Monday, October 20, 2008
everyone here says the letter H like "hate-ch"
i have to throw off this melancholy. this doubt. it won't be helpful in the days, weeks ahead. no. i must reject such feelings. yes, i miss my family. i love them..i miss my friends...i miss the familiarity of things, even those i hate, back home. but here i am. london. ready to move to barcelona. let me take this step. let me grow, let me be strong...im sad that im gone and that certainly the life i left behind is moving on without me. people may or may not still be where i left them..more often than not, they'll have vacated the place i left them in. i question the wisdom of this decision. i wonder how soon i will crack and beg to go home. a part of me wants to already. i know i can't. i haven't even seen the city of barcelona, havent even made contact with that mystical city. let me touch it, feel it, breathe it in. perhaps then my mind will change. my agitation and feelings of loneliness and discontentment will subside.

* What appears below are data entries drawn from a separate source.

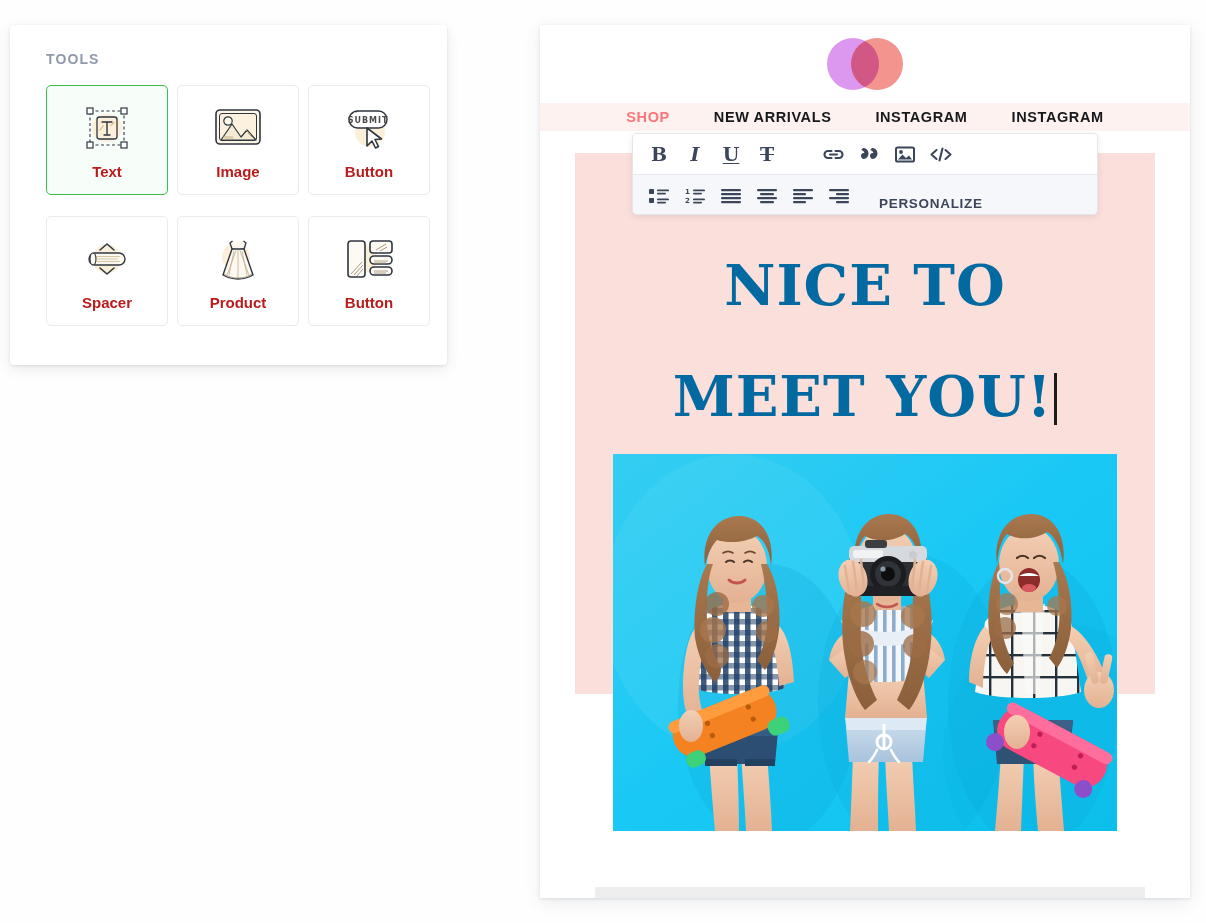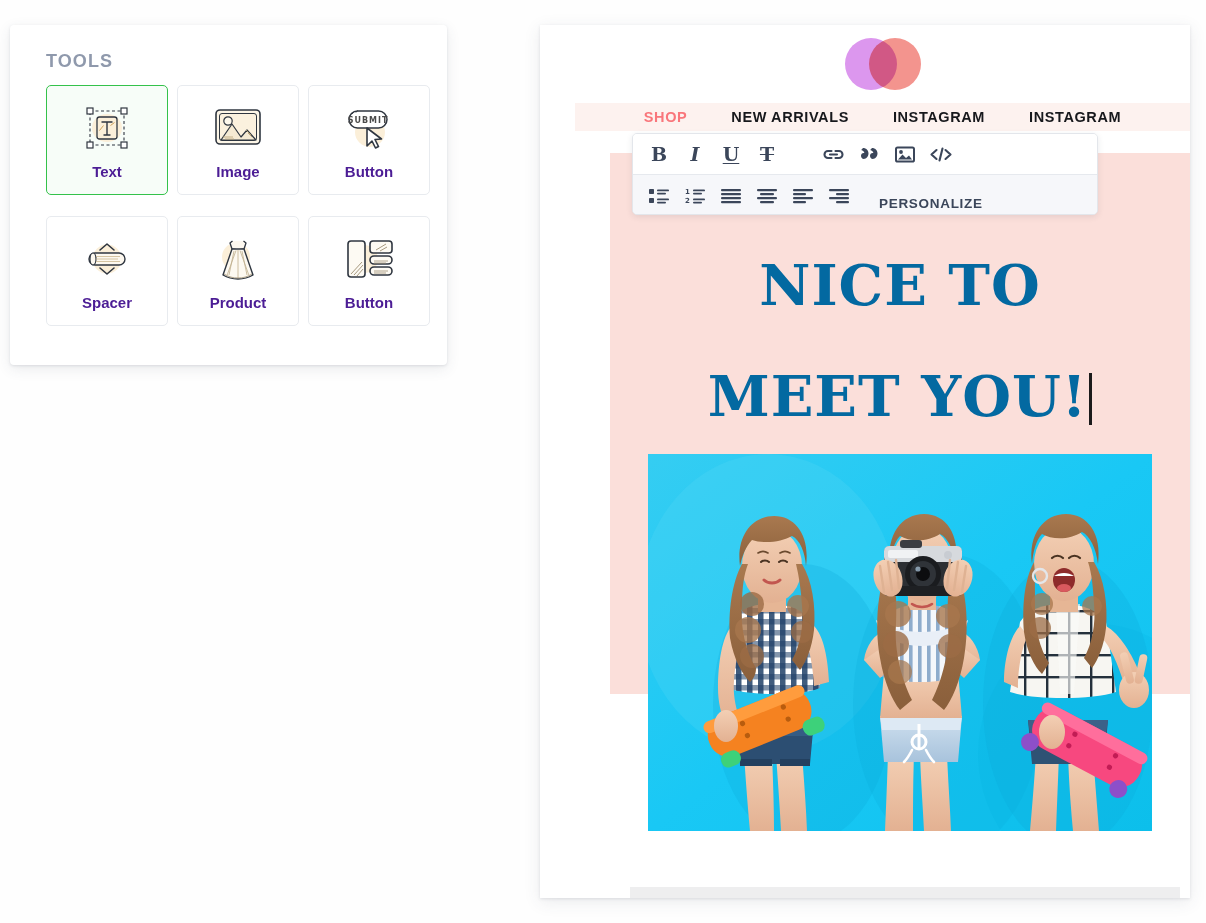--- a/index.html
+++ b/index.html
@@ -21,7 +21,7 @@
   }
   .tools-title {
     position: absolute; left: 36px; top: 26px;
-    font-size: 18px; letter-spacing: 1.1px; font-weight: 600;
+    font-size: 14px; letter-spacing: 1.1px; font-weight: 600;
     color: #8f99ac;
   }
   .tools-grid {

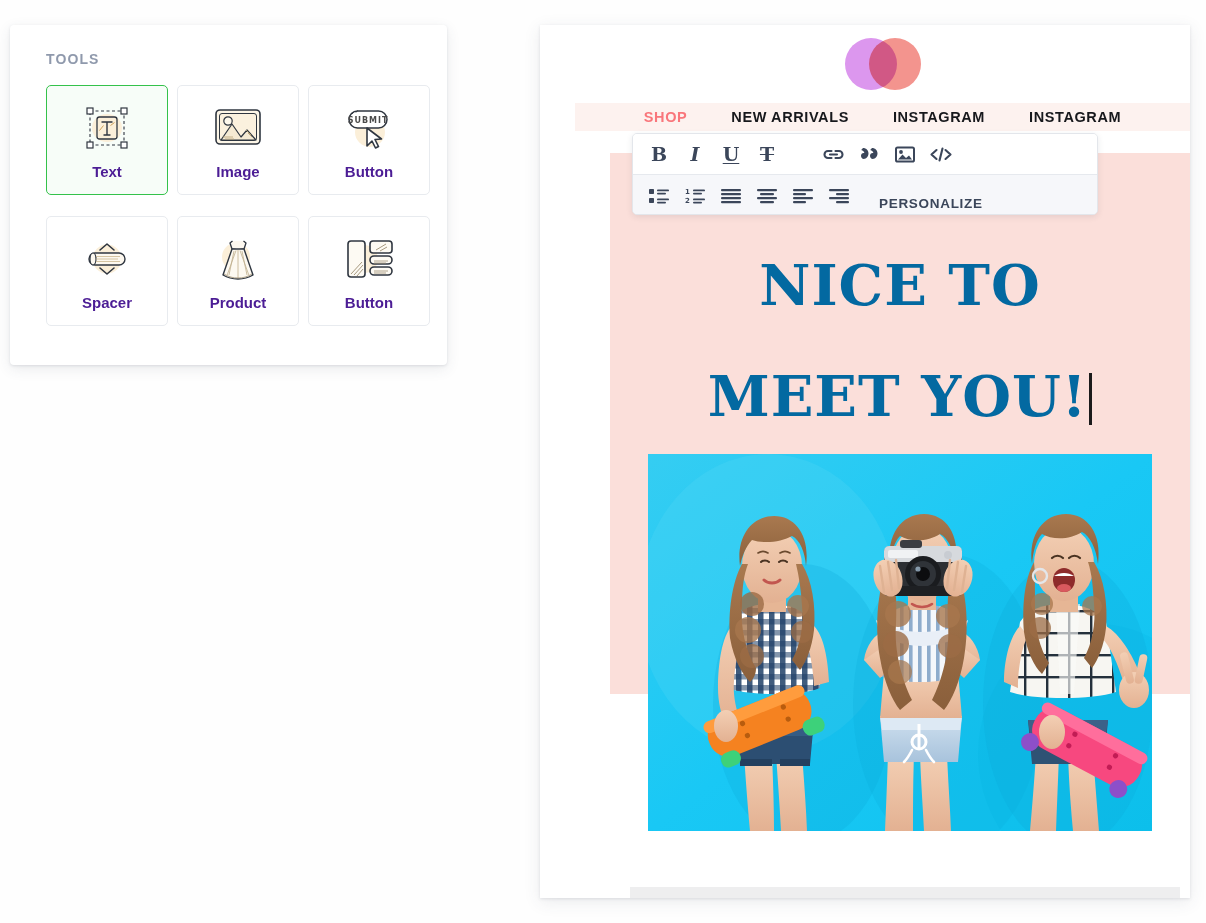--- a/index.html
+++ b/index.html
@@ -57,7 +57,6 @@
     background: #ffffff;
     box-shadow: 0 1px 3px rgba(60,70,90,.13), 0 4px 16px rgba(60,70,90,.10);
     overflow: hidden;
-    padding-left: 35px;
   }
   .logo-area {
     height: 78px; display: flex; align-items: center; justify-content: center;

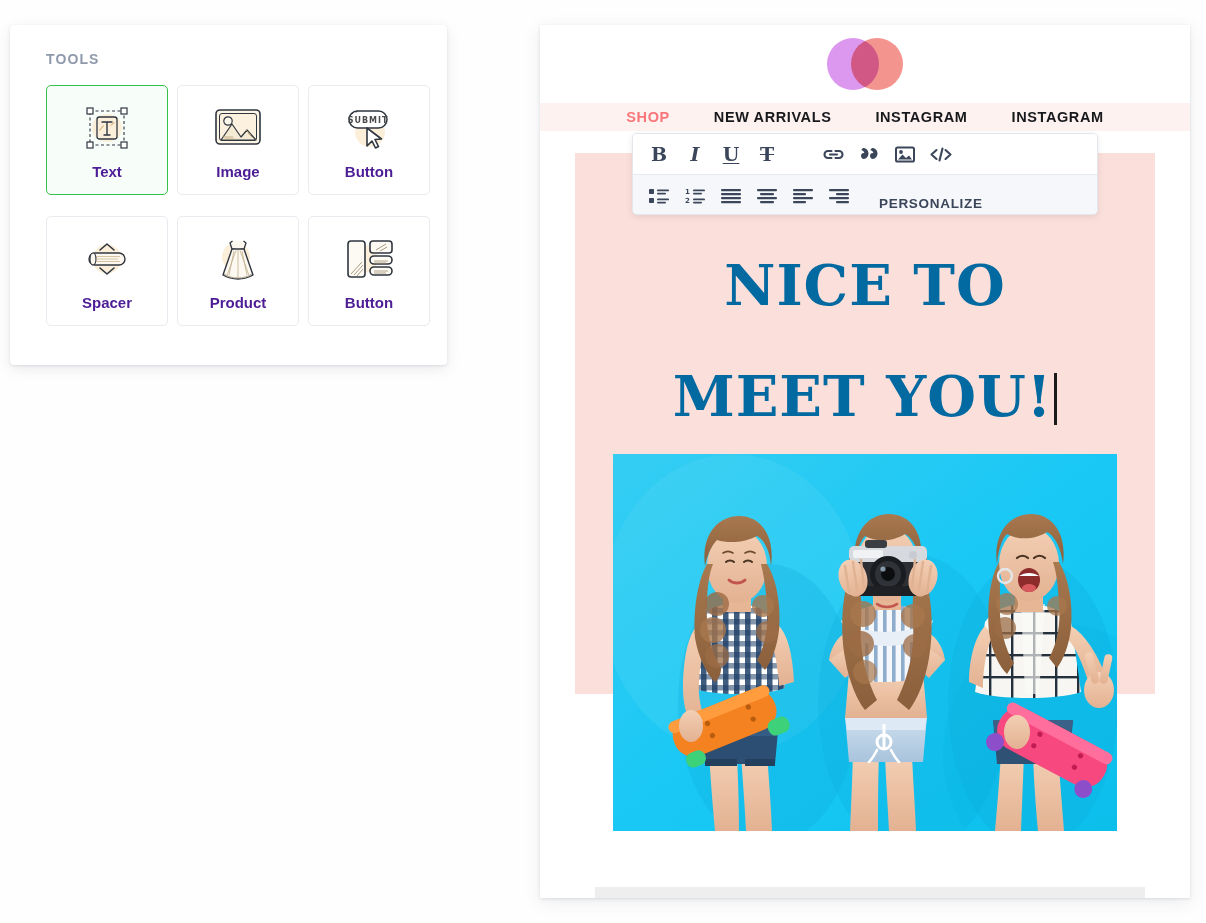--- a/index.html
+++ b/index.html
@@ -47,7 +47,7 @@
   .tool-icon { height: 54px; display: flex; align-items: center; justify-content: center; }
   .tool-label {
     margin-top: 8px;
-    font-size: 15px; font-weight: 600; color: #4c1d95;
+    font-size: 15px; font-weight: 600; color: #b91c1c;
   }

i had begun to spin in a poision cesspool at home. doing the same things. listening to the same arguments. lost in bitterness, routine, mundane motions. so now i've dared to dream. i've been bold enough to do something not many people in my position would've done. i never expected any great reward for doing so though. i must work. maybe once im working i'll be more at ease. i'll feel more fulfilled.
now im too idle. too free to dally and overthink. i miss feeling close to someone. i miss having someone understand me, hold me, know me, comfort me. i've made friends here, but i'll leave them soon. i thought i'd made a deep connection with one person, but that was fool's gold. perhaps i'm jaded by that. stunned by the impact of that. thinking i had found something to be my anchor, to keep me in touch with that feeling of home, only to be let down and let go so suddenly. it was too enticing to not grasp hold of, though i know i shouldnt have. and although i only did so for a moment...still it was foolish. it gave me a false sense of security, even for those seconds i believed in it. i felt yes...i have my cake and i can eat it too. i am away from home, in a new place, but here ive found home in you. a little slice of it at least. well now i have no slice left whatever. the giving and taking back of it has made my longing for home greater than it might've been otherwise. in fact, i would never have anticipated id feel the desire for things back home the way i do now until much later. i've had great fun here in london. but the fun doesn't mask the loss, the absence of the things i know and love, and the people so many times more than the things of course.
but so often, i feel in myself, that this needed to be done. good will come of this. i will learn from this. please just be strong and be brave, be smart and be aware. be open, but be cautious. do not lose yourself in confusion and frustration. breathe, clear your mind, and dig deep into yourself to find the way.